Second National Survey of Children’s Exposure to Violence
Children’s Exposure to Violence, Crime, and Abuse: An Update (PDF, 16 pages) presents findings from the second National Survey of Children’s Exposure to Violence (NatSCEV II), conducted in 2011. NatSCEV II gathered data about exposure to violence among a new group of 4,500 children and youth, and added new categories of crime and victimization. Findings from the NatSCEV II show that 60% of young people were exposed to violence in the past year, and more than one in 10 reported five or more exposures.

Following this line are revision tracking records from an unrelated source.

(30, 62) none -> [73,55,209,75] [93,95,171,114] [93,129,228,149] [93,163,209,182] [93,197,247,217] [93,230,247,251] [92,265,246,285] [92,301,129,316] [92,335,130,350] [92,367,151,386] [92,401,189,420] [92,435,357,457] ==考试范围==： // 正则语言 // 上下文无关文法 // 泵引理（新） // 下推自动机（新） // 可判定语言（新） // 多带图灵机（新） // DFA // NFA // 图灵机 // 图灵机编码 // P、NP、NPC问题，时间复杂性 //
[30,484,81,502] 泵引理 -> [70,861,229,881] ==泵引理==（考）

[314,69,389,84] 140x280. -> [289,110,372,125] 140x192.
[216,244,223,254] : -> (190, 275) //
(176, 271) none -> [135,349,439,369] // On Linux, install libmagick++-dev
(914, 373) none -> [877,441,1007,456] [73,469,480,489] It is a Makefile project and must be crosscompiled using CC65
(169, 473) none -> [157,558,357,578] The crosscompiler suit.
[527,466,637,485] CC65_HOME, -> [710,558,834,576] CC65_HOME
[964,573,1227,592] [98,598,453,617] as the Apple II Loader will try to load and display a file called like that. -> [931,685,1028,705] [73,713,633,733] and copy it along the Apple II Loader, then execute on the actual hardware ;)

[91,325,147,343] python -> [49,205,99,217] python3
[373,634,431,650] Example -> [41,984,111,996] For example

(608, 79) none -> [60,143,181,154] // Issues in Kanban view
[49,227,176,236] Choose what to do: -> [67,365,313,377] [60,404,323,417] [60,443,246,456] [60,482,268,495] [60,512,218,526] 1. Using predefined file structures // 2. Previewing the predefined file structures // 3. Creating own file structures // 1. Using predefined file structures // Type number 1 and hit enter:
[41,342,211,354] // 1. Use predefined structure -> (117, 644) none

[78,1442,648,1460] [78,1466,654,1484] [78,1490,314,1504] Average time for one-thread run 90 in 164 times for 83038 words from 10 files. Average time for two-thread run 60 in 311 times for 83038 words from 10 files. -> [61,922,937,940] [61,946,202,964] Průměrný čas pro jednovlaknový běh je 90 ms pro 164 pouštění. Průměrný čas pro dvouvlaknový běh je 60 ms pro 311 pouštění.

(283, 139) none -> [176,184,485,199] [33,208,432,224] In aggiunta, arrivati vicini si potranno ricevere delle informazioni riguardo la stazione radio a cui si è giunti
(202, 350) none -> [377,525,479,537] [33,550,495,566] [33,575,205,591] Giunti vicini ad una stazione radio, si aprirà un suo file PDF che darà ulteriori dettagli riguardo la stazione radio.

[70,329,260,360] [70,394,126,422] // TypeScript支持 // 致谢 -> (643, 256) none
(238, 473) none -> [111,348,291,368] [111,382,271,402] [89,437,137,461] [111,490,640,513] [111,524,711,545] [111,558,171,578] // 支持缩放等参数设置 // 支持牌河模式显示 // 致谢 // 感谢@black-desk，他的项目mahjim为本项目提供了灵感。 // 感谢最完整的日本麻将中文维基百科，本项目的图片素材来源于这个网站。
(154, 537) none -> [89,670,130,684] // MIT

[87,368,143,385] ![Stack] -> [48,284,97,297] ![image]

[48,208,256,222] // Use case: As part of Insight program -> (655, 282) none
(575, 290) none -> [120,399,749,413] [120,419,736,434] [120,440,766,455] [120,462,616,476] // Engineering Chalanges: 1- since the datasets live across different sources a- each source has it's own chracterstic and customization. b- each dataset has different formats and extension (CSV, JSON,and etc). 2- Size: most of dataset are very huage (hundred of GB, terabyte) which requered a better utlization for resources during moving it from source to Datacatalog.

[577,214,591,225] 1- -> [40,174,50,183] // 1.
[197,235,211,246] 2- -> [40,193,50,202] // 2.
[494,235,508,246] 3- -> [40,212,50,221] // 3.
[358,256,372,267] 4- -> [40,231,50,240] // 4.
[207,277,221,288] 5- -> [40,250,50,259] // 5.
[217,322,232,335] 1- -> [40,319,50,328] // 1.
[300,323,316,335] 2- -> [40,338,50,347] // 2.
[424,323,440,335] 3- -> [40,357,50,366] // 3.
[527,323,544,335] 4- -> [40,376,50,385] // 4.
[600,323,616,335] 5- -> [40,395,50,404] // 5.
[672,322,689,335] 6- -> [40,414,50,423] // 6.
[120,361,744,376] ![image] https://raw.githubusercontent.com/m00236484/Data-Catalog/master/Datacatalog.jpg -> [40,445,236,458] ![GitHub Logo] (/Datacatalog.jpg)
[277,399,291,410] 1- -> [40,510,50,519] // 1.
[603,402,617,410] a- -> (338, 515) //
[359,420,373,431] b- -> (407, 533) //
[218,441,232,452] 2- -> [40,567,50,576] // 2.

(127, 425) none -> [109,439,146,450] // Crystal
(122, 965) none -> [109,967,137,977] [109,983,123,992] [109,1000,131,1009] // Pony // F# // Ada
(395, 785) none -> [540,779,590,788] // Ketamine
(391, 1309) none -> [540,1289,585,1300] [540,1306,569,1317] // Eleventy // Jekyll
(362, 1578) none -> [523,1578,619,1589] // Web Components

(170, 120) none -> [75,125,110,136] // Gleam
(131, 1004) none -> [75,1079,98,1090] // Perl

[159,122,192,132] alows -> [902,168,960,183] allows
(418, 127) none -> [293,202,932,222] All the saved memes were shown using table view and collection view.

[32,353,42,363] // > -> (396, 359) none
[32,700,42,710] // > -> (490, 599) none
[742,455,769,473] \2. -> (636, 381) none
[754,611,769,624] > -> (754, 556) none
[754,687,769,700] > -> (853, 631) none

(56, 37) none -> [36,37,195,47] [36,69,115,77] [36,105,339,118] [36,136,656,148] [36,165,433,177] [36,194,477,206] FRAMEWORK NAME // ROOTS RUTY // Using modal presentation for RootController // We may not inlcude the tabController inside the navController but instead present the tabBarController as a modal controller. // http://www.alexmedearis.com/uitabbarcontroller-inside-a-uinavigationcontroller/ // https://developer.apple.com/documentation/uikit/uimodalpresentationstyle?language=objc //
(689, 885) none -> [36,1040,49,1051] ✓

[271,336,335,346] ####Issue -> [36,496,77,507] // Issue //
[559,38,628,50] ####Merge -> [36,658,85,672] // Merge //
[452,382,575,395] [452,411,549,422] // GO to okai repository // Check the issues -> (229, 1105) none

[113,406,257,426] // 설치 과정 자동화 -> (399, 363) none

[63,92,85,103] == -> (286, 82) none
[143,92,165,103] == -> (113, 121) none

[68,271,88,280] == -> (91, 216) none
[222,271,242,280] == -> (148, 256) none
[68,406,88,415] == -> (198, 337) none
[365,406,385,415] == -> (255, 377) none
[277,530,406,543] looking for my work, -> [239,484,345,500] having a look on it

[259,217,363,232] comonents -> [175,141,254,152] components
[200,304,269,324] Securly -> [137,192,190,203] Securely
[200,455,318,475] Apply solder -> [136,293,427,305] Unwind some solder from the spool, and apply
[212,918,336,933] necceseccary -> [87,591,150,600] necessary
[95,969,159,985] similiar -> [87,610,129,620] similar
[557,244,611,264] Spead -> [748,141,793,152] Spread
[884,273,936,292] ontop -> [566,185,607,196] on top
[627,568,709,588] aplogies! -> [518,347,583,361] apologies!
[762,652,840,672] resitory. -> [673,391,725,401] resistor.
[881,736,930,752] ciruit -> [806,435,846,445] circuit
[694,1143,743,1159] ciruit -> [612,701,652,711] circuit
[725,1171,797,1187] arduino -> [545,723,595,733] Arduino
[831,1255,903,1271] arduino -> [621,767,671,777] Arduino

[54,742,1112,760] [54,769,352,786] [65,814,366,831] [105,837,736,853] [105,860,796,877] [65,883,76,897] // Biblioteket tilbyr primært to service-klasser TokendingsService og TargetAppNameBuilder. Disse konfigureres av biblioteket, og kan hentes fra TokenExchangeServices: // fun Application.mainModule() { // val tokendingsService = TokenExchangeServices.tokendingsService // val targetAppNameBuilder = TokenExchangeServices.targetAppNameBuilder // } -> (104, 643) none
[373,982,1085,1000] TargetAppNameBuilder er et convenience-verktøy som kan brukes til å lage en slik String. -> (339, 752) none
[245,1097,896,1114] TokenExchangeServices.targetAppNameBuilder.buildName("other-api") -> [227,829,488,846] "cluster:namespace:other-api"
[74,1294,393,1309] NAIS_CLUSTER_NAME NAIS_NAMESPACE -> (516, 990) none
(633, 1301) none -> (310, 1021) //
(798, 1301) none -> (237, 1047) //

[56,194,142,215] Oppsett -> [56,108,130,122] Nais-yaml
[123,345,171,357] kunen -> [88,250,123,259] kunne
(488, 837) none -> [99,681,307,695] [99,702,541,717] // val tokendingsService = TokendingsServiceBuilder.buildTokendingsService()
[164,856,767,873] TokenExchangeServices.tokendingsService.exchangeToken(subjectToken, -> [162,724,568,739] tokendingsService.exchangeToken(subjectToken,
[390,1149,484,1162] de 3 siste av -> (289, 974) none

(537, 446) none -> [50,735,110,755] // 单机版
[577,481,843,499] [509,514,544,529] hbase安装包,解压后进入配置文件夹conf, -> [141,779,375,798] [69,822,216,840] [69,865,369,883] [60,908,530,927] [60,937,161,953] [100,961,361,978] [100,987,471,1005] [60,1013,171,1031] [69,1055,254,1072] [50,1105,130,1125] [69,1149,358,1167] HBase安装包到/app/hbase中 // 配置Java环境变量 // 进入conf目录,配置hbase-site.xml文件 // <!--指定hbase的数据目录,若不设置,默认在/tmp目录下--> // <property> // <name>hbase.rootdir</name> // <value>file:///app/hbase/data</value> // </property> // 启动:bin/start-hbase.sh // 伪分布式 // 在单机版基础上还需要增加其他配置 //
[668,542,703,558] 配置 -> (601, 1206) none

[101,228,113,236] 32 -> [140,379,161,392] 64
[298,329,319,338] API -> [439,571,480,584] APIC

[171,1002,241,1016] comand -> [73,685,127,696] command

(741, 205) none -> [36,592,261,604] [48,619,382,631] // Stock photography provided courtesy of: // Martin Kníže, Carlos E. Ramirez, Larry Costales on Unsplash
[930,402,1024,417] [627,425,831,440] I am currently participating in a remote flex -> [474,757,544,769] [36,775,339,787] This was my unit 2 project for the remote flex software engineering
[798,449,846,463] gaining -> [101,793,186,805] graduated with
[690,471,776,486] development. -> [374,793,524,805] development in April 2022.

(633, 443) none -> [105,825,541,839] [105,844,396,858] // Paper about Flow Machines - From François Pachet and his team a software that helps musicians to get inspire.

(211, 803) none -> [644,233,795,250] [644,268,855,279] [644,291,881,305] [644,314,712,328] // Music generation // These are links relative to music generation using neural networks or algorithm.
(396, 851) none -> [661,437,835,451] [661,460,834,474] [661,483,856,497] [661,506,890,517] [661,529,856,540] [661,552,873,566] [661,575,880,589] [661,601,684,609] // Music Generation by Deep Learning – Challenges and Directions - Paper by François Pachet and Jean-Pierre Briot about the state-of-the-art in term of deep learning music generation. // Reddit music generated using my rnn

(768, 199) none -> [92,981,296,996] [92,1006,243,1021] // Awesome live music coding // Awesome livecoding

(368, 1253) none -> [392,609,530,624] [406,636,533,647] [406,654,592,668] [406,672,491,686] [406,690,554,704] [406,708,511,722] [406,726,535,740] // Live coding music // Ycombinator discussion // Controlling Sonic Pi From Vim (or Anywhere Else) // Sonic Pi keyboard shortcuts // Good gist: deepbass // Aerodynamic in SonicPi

Webinar Recording: Bullying Prevention and Suicide Prevention for Schools
The recording is now available for the webinar, Bullying Prevention and Suicide Prevention for Schools: A Digital Approach From SAMHSA, presented by SAMHSA and the American School Health Association. The webinar provided an overview of the risk and impact of bullying and suicide in school-aged children and highlighted the connection between these public health issues and the "whole child" concept. The webinar also showcased SAMHSA's mobile applications, KnowBullying and Suicide Safe, and other key tools to promote bullying prevention and suicide prevention in schools.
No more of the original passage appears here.